> [Problem details] Only certain lines below are wanted: those starting at the line containing "total: 6593.94 -> 6675.41" and ending at the line containing "total: 4878.67 -> 4749.24", both included, each retyped exactly.

> [Records shown]
= Beginning of Section =
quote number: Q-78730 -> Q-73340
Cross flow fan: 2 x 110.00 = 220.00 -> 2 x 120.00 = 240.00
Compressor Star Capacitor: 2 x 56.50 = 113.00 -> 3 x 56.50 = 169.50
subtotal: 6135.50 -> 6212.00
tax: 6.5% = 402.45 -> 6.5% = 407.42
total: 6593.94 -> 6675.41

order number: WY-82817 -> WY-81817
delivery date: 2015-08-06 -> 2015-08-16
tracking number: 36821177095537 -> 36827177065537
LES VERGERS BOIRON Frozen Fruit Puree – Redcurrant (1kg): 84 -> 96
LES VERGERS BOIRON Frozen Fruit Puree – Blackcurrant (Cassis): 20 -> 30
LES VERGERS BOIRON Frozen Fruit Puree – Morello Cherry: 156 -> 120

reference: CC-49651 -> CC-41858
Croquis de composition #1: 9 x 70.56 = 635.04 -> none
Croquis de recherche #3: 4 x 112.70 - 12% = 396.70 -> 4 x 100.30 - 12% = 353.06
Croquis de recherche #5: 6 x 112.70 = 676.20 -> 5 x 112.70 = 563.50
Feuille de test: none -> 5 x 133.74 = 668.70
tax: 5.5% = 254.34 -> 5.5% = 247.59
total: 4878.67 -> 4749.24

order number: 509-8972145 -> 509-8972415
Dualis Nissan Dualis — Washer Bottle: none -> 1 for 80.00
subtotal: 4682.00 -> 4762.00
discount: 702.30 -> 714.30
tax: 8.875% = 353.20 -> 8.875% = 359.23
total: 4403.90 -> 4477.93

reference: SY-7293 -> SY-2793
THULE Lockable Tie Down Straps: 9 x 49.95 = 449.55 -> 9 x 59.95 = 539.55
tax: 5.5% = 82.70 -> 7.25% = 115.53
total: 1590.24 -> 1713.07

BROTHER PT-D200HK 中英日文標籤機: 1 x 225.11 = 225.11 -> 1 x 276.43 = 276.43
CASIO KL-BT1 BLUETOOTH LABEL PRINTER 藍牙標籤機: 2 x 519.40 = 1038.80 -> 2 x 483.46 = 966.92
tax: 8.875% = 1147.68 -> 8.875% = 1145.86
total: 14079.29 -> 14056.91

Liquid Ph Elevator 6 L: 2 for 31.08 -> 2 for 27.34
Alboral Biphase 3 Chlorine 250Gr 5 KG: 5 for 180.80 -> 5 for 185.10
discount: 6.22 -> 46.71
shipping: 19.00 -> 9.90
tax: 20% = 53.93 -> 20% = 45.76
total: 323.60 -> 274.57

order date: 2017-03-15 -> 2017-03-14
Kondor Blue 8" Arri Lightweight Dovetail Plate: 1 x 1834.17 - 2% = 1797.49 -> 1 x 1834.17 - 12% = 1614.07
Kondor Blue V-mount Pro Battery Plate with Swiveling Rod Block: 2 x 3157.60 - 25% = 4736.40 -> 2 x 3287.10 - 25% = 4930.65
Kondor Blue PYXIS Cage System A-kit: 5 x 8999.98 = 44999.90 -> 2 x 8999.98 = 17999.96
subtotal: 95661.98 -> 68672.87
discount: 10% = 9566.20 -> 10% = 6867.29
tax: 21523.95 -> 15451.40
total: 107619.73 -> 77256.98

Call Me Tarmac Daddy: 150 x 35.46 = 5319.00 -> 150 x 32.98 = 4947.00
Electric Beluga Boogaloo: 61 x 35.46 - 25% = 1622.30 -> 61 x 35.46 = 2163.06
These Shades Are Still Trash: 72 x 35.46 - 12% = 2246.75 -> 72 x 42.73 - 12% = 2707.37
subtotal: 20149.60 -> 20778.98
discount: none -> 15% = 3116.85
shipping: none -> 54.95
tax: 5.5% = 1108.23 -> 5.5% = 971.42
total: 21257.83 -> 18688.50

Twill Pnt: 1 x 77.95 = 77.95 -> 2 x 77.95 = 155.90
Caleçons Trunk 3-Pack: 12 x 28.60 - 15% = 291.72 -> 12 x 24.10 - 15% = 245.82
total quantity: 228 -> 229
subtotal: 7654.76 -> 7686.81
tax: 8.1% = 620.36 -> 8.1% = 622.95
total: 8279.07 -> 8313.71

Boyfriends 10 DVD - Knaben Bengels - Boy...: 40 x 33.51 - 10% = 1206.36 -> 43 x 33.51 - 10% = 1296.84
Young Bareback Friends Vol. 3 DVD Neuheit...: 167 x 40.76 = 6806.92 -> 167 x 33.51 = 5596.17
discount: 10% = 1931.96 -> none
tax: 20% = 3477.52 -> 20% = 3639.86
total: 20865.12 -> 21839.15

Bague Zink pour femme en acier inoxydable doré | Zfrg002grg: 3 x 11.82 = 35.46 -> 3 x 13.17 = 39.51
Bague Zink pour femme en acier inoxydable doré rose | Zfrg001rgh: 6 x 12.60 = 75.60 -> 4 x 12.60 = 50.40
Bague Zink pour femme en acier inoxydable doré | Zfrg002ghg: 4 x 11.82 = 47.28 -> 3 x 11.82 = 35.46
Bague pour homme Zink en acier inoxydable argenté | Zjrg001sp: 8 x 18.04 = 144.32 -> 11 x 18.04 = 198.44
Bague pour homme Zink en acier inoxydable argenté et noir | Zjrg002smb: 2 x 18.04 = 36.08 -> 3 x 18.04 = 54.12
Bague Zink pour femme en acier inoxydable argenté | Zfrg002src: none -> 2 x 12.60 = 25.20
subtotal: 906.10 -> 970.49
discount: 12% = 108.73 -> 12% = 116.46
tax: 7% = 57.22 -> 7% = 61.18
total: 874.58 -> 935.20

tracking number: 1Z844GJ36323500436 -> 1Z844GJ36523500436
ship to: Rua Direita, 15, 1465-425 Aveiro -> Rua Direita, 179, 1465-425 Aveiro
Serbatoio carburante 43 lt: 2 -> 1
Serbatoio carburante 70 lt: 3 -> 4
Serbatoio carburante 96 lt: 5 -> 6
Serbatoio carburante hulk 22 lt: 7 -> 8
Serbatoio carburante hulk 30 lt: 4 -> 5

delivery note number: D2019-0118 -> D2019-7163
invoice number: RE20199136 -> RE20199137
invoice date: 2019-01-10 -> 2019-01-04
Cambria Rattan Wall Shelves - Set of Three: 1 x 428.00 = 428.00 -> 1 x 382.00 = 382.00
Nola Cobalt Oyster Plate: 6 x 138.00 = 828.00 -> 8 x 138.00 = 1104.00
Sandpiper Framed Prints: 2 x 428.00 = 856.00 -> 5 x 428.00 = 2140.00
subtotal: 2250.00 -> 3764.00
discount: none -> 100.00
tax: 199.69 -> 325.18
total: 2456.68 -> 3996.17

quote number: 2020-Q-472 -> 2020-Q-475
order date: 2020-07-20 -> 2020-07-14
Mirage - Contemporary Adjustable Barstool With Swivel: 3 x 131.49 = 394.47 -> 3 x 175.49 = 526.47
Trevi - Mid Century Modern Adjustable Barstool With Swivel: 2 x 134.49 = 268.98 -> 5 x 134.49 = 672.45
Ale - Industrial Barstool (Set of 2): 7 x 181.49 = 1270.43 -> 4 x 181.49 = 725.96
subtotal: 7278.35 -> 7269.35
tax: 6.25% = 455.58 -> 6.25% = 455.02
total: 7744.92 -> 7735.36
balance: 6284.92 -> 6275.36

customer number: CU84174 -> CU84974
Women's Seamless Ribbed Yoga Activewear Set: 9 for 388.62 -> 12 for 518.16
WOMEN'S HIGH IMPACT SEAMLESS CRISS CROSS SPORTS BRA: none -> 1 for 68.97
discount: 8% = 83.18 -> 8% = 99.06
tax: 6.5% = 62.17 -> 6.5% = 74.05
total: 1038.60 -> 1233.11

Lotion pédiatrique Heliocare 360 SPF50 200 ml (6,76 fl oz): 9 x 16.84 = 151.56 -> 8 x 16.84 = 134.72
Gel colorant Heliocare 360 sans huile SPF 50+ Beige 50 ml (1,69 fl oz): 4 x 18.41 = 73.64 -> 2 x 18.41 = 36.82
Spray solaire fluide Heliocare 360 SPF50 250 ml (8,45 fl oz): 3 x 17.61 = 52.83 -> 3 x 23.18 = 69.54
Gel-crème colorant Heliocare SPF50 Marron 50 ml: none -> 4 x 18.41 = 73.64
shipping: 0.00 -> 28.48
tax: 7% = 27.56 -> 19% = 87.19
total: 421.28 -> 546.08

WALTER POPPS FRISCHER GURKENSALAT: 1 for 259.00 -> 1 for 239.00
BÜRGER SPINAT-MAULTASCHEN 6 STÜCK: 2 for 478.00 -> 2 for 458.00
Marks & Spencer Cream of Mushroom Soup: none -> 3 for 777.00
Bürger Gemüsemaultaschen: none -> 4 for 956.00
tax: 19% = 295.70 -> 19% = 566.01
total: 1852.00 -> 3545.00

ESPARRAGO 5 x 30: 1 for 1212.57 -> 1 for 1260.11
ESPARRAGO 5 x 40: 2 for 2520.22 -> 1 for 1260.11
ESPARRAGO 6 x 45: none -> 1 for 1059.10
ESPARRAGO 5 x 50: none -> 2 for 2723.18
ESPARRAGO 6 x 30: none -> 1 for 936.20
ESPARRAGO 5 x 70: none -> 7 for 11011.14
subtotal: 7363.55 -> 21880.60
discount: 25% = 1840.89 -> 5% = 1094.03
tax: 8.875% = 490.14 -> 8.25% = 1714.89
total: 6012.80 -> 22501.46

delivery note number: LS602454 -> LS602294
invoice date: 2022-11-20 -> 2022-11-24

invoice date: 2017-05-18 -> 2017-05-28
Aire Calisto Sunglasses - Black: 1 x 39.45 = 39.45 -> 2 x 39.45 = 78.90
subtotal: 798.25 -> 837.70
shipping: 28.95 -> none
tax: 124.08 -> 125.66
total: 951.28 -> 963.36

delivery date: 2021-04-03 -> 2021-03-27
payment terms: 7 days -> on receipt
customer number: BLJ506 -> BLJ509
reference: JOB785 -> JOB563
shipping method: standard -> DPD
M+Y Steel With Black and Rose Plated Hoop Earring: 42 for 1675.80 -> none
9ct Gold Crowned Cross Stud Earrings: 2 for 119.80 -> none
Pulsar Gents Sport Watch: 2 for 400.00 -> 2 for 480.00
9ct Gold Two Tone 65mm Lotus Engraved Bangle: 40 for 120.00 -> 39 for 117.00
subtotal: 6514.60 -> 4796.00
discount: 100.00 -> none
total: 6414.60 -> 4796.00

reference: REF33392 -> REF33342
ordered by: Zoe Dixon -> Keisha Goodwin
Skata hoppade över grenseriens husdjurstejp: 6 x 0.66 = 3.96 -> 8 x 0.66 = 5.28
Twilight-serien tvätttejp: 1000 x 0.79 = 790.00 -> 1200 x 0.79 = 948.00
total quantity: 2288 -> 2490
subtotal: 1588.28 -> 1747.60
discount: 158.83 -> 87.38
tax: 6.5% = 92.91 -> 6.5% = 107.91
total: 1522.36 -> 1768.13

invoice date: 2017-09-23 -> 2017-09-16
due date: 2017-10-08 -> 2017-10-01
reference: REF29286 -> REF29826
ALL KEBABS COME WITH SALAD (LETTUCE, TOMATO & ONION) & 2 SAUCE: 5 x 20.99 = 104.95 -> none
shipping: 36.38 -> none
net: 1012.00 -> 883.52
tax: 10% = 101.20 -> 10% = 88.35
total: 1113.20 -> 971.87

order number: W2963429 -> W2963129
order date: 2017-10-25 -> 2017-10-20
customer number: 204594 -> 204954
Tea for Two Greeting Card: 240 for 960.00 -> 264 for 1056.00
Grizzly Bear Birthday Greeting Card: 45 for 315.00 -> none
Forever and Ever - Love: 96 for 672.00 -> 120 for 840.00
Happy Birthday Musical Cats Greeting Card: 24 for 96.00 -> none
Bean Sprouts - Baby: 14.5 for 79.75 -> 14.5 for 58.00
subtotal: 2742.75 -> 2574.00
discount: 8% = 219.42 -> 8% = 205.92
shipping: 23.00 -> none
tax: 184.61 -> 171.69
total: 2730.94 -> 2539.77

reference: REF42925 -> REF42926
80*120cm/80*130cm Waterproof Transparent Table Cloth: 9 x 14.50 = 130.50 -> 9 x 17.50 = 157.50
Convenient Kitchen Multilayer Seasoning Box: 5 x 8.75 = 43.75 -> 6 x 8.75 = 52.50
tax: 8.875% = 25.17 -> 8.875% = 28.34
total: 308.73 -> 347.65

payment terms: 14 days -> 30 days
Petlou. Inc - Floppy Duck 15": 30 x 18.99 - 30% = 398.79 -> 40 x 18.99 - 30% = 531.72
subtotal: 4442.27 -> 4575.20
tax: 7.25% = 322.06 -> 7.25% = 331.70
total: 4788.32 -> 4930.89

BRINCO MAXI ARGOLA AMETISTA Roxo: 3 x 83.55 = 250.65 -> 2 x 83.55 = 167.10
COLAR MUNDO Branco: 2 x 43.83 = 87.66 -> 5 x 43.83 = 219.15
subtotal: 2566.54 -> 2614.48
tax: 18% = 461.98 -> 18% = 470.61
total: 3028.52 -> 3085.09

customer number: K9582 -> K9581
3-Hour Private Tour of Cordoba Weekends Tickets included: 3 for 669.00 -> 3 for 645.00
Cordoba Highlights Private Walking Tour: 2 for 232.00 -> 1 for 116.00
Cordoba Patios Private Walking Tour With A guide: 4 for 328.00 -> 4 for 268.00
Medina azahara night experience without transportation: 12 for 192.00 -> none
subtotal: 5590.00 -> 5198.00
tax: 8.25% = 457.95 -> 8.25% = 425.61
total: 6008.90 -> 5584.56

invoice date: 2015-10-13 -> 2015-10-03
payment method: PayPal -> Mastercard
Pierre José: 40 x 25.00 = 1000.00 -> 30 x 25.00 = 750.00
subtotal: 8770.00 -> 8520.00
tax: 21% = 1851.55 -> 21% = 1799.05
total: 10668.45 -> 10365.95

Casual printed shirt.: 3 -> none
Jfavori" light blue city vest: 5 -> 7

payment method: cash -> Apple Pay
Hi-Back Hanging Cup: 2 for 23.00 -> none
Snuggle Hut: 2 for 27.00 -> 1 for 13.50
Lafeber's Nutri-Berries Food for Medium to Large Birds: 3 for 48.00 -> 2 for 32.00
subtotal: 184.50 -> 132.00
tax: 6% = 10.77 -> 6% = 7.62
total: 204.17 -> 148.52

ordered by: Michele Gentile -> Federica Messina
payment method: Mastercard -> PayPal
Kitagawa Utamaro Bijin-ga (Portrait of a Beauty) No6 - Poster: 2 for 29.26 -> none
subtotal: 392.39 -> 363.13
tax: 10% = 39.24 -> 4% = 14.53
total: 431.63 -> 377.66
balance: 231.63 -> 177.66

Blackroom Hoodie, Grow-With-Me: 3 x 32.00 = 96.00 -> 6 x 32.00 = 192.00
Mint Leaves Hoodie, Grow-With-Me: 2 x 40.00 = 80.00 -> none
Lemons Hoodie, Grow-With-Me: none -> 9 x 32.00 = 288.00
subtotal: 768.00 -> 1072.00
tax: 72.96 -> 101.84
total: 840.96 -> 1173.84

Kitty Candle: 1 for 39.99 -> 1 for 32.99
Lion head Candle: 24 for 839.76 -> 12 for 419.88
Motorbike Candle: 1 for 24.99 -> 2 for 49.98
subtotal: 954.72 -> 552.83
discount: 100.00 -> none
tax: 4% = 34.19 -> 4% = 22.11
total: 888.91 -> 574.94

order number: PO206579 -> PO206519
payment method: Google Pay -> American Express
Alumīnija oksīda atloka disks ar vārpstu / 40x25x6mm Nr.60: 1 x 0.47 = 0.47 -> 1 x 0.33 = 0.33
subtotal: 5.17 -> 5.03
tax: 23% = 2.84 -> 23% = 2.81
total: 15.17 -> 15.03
= End of Section =
> [Your response]
total: 6593.94 -> 6675.41

order number: WY-82817 -> WY-81817
delivery date: 2015-08-06 -> 2015-08-16
tracking number: 36821177095537 -> 36827177065537
LES VERGERS BOIRON Frozen Fruit Puree – Redcurrant (1kg): 84 -> 96
LES VERGERS BOIRON Frozen Fruit Puree – Blackcurrant (Cassis): 20 -> 30
LES VERGERS BOIRON Frozen Fruit Puree – Morello Cherry: 156 -> 120

reference: CC-49651 -> CC-41858
Croquis de composition #1: 9 x 70.56 = 635.04 -> none
Croquis de recherche #3: 4 x 112.70 - 12% = 396.70 -> 4 x 100.30 - 12% = 353.06
Croquis de recherche #5: 6 x 112.70 = 676.20 -> 5 x 112.70 = 563.50
Feuille de test: none -> 5 x 133.74 = 668.70
tax: 5.5% = 254.34 -> 5.5% = 247.59
total: 4878.67 -> 4749.24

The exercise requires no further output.